Le souvenir de cet événement a été commémoré par un tableau placé au-dessus de l’autel dédié au Saint dans la chapelle du village de Salency. Médard est représenté en habits pontificaux, plaçant une couronne de roses sur la tête de sa sœur agenouillée. Cette récompense fut très disputée parmi les filles de Salency. L’élue était choisie par le seigneur de l’endroit entre trois filles natives du village. On les lui présentait un mois à l’avance, et quand il avait fixé son choix, il était obligé de le faire annoncer au prône de la paroisse, afin que les autres jeunes filles, rivales de l’élue, eussent le temps de donner leur avis et d’élever leur opposition si le choix ne leur paraissait pas conforme à la justice la plus rigoureuse. L’examen se faisait impartialement et ce n’était qu’après cette épreuve que le choix du seigneur était confirmé.
De Salency, cette pratique se répandit en d’autres lieux ; elle y donna naissance à une fête populaire, sanctifiée par les bénédictions de l’Eglise, et qui produisit pendant de longs siècles les plus heureux résultats ; les troubles qui ont bouleversé la France n’ont pu détruire entièrement une institution si salutaire. Il est vrai que le démon, ce singe de Dieu, comme l’appelle Tertullien, a essayé de tourner à son profit une si louable coutume, en supprimant assez fréquemment dans cette cérémonie la bénédiction du prêtre.

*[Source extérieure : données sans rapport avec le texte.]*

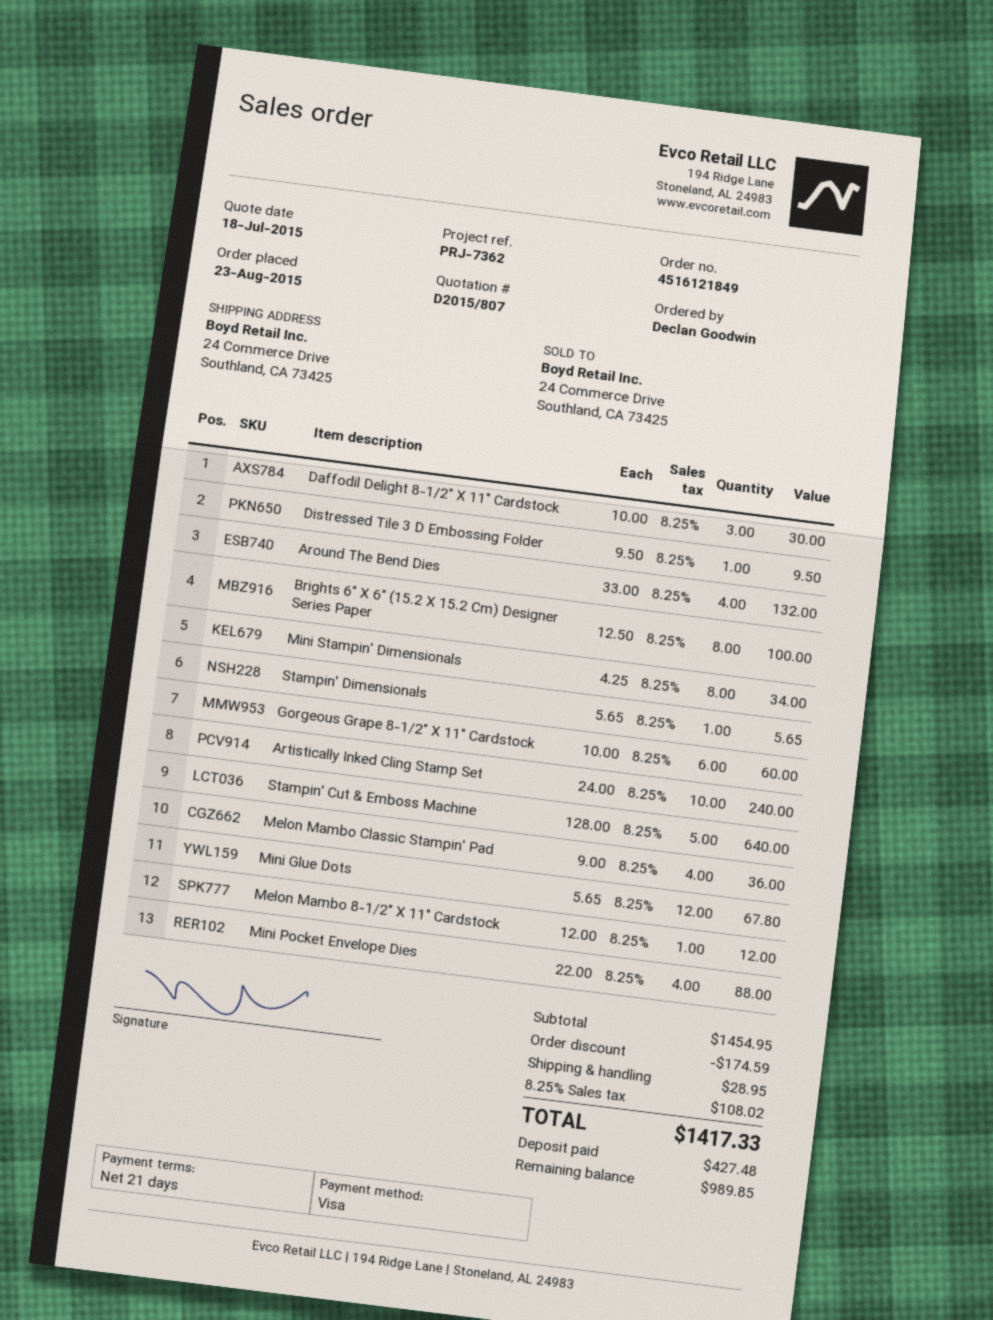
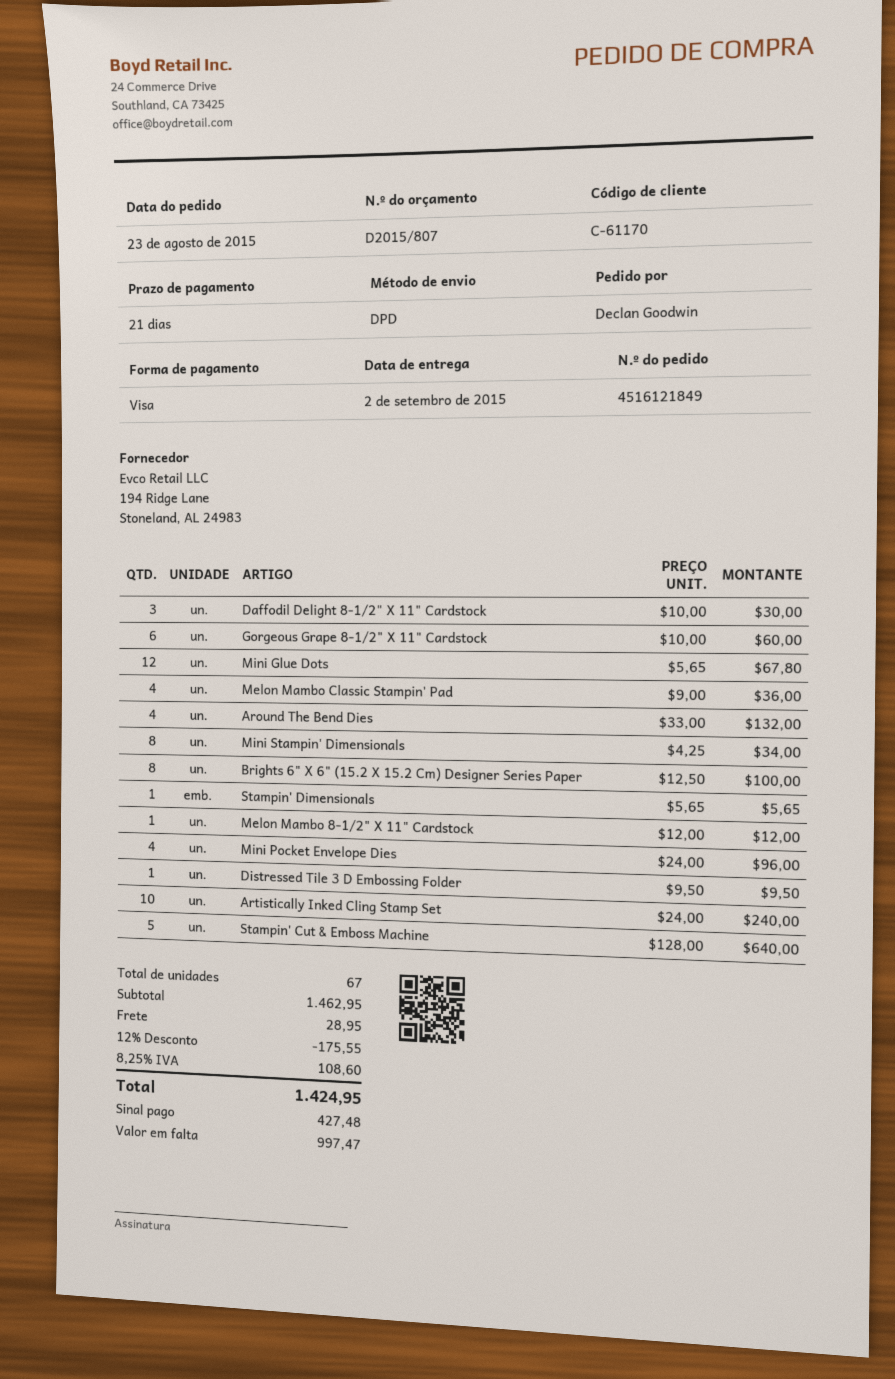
Mini Pocket Envelope Dies: 4 x 22.00 = 88.00 -> 4 x 24.00 = 96.00
subtotal: 1454.95 -> 1462.95
discount: 174.59 -> 175.55
tax: 8.25% = 108.02 -> 8.25% = 108.60
total: 1417.33 -> 1424.95
balance: 989.85 -> 997.47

En vérité, c’est tenir bien peu compte des intentions du pieux fondateur.
Saint Médard et les voleurs.
Le prêtre de Salency édifiait tout le Vermandois par l’exemple de ses héroïques vertus. Ses nombreux miracles lui donnèrent bientôt une grande réputation de sainteté. Tout entier aux affaires du Père céleste, il abandonna le soin des choses terrestres pour retirer les âmes des mains du démon.
Dieu, cependant, veillait sur les biens de son serviteur. Pendant une nuit d’automne, un voleur s’introduisit dans une des vignes appartenant à Médard. Il coupa autant de raisins qu’il put, et, dès qu’il fut assez chargé, il se disposait à partir avec le fruit de son vol, pressé de disparaître avant l’aube ; mais ses efforts furent inutiles. Toute la nuit, il erra dans la vigne, ne pouvant en trouver l’issue, ni se débarrasser de son fardeau accusateur.

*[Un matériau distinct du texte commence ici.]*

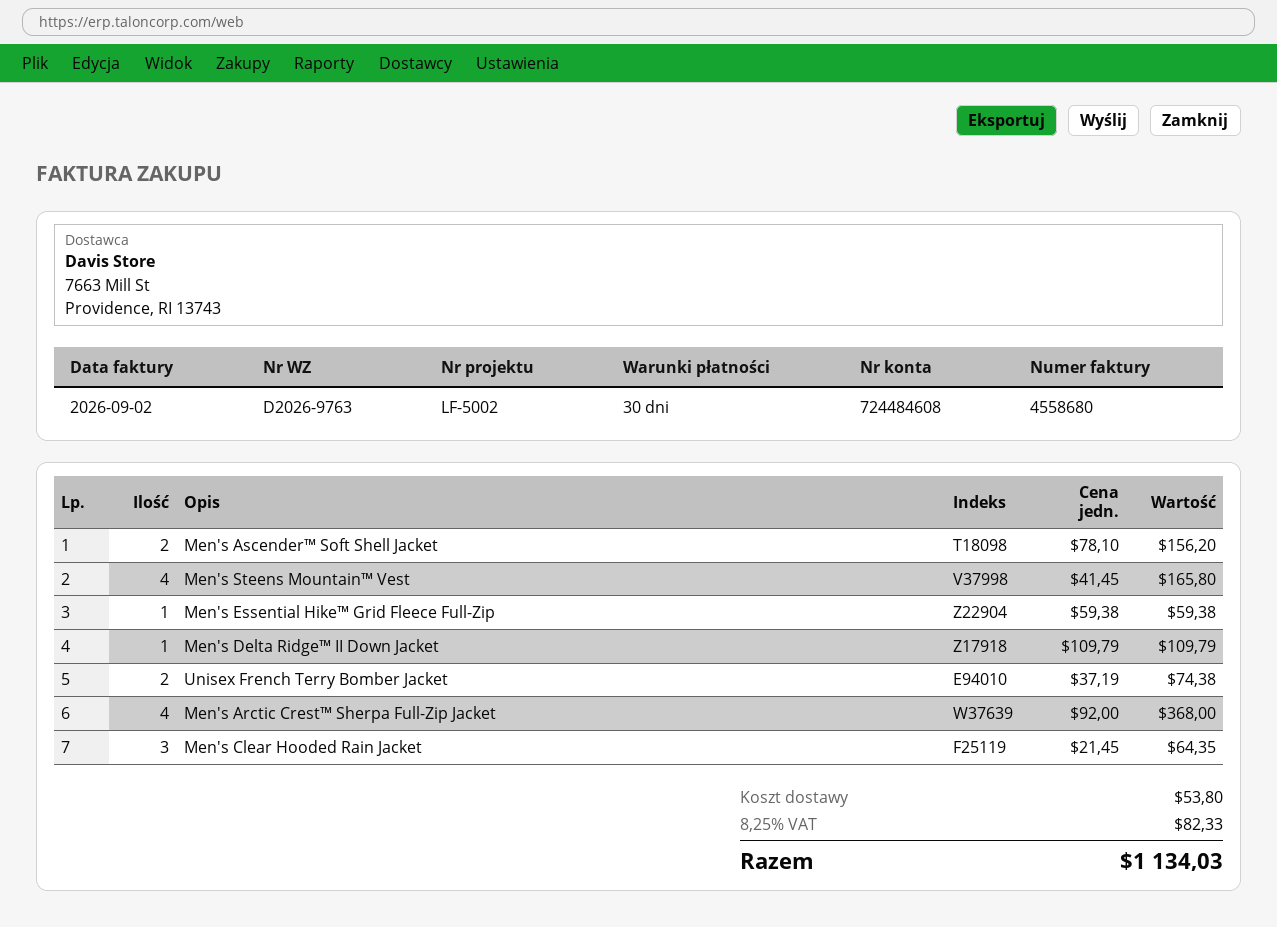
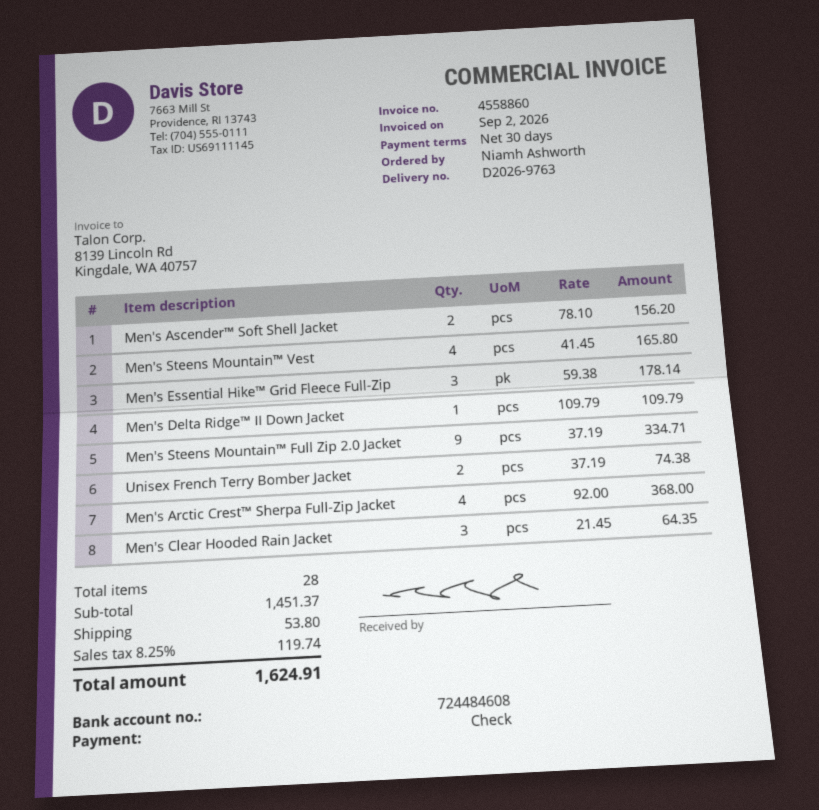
invoice number: 4558680 -> 4558860
Men's Essential Hike™ Grid Fleece Full-Zip: 1 x 59.38 = 59.38 -> 3 x 59.38 = 178.14
Men's Steens Mountain™ Full Zip 2.0 Jacket: none -> 9 x 37.19 = 334.71
tax: 8.25% = 82.33 -> 8.25% = 119.74
total: 1134.03 -> 1624.91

Arrêté dès le matin par les habitants, il avoua sa faute, et il allait subir la peine due à son larcin lorsque Médard apparut. Rempli de l’esprit de mansuétude et de miséricorde, le bon prêtre réprimanda le larron, et lorsqu’il le vit repentant, il lui donna, avec l’absolution de son vol, une abondante provision de raisins.
Un autre voleur avait dérobé les ruches de Médard ; mais, par une permission de Dieu, il fut si cruellement tourmenté par les abeilles que, poussé autant par l’aiguillon du remords que par celui des mouches volées, il fut contraint de venir se jeter aux pieds de l’homme de Dieu afin d’en obtenir à la fois le pardon et la délivrance.

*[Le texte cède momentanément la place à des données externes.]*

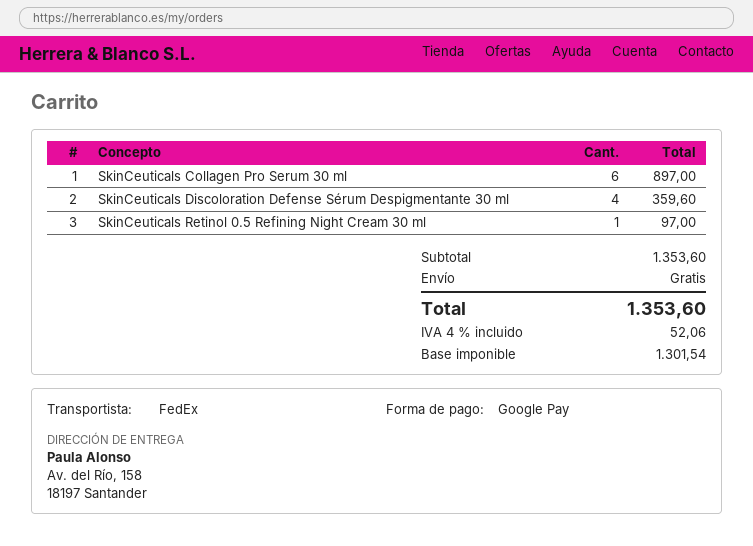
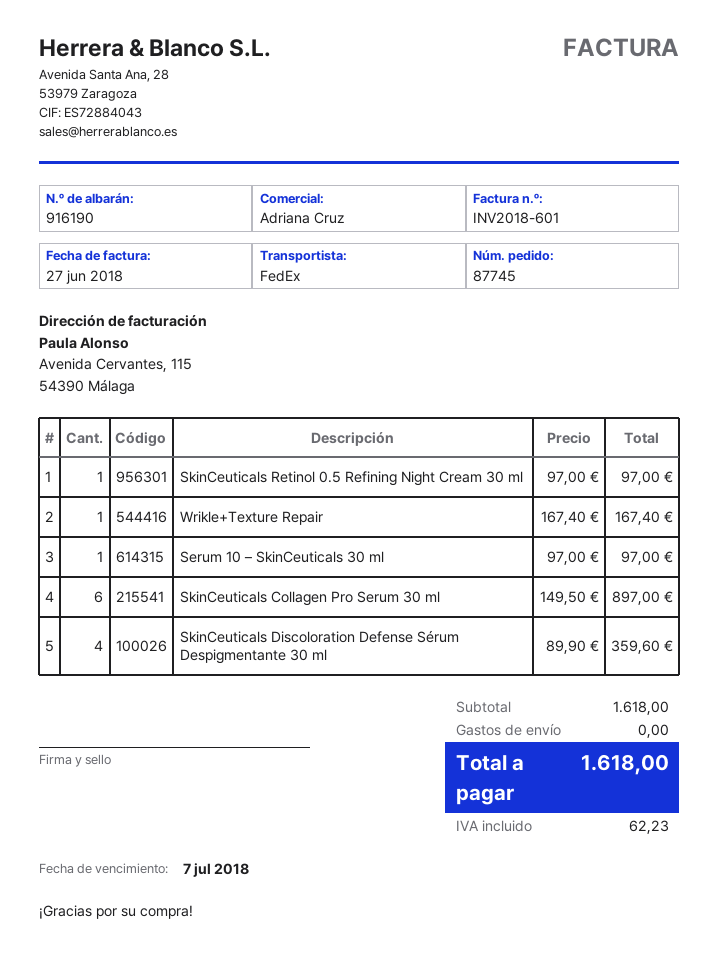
Wrikle+Texture Repair: none -> 1 for 167.40
Serum 10 – SkinCeuticals 30 ml: none -> 1 for 97.00
subtotal: 1353.60 -> 1618.00
tax: 52.06 -> 62.23
total: 1353.60 -> 1618.00

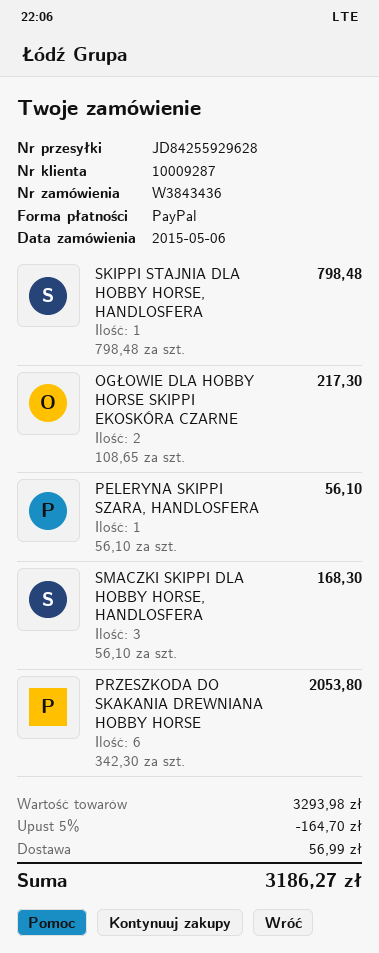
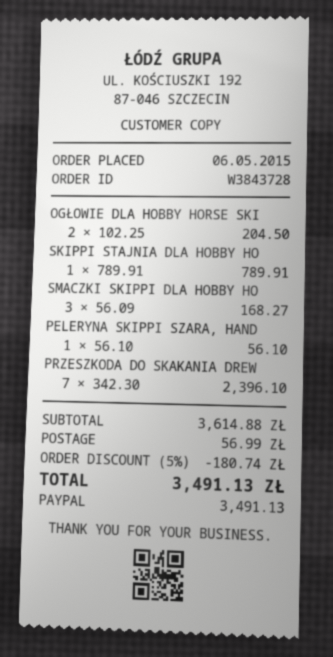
order number: W3843436 -> W3843728
SKIPPI STAJNIA DLA HOBBY HORSE, HANDLOSFERA: 1 x 798.48 = 798.48 -> 1 x 789.91 = 789.91
OGŁOWIE DLA HOBBY HORSE SKIPPI EKOSKÓRA CZARNE: 2 x 108.65 = 217.30 -> 2 x 102.25 = 204.50
SMACZKI SKIPPI DLA HOBBY HORSE, HANDLOSFERA: 3 x 56.10 = 168.30 -> 3 x 56.09 = 168.27
PRZESZKODA DO SKAKANIA DREWNIANA HOBBY HORSE: 6 x 342.30 = 2053.80 -> 7 x 342.30 = 2396.10
subtotal: 3293.98 -> 3614.88
discount: 5% = 164.70 -> 5% = 180.74
total: 3186.27 -> 3491.13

Si Dieu défendait par des prodiges les propriétés de son serviteur, Médard se montrait le vaillant défenseur des droits de l’Église. L’armée des Francs, sous la conduite de Clotaire, après avoir pillé la forteresse, les églises et les monastères de Noyon, s’avançait vers Salency avec des chariots remplis de butin. Tout à coup, les chevaux s’arrêtèrent et demeurèrent dans une immobilité complète. Les soldats et les chefs vinrent se jeter aux genoux de Médard ; celui-ci leur parla avec tant de force et d’éloquence, qu’ils promirent de restituer tous les biens qu’ils s’étaient illicitement appropriés. Alors, à sa parole, les chevaux purent reprendre leur course interrompue.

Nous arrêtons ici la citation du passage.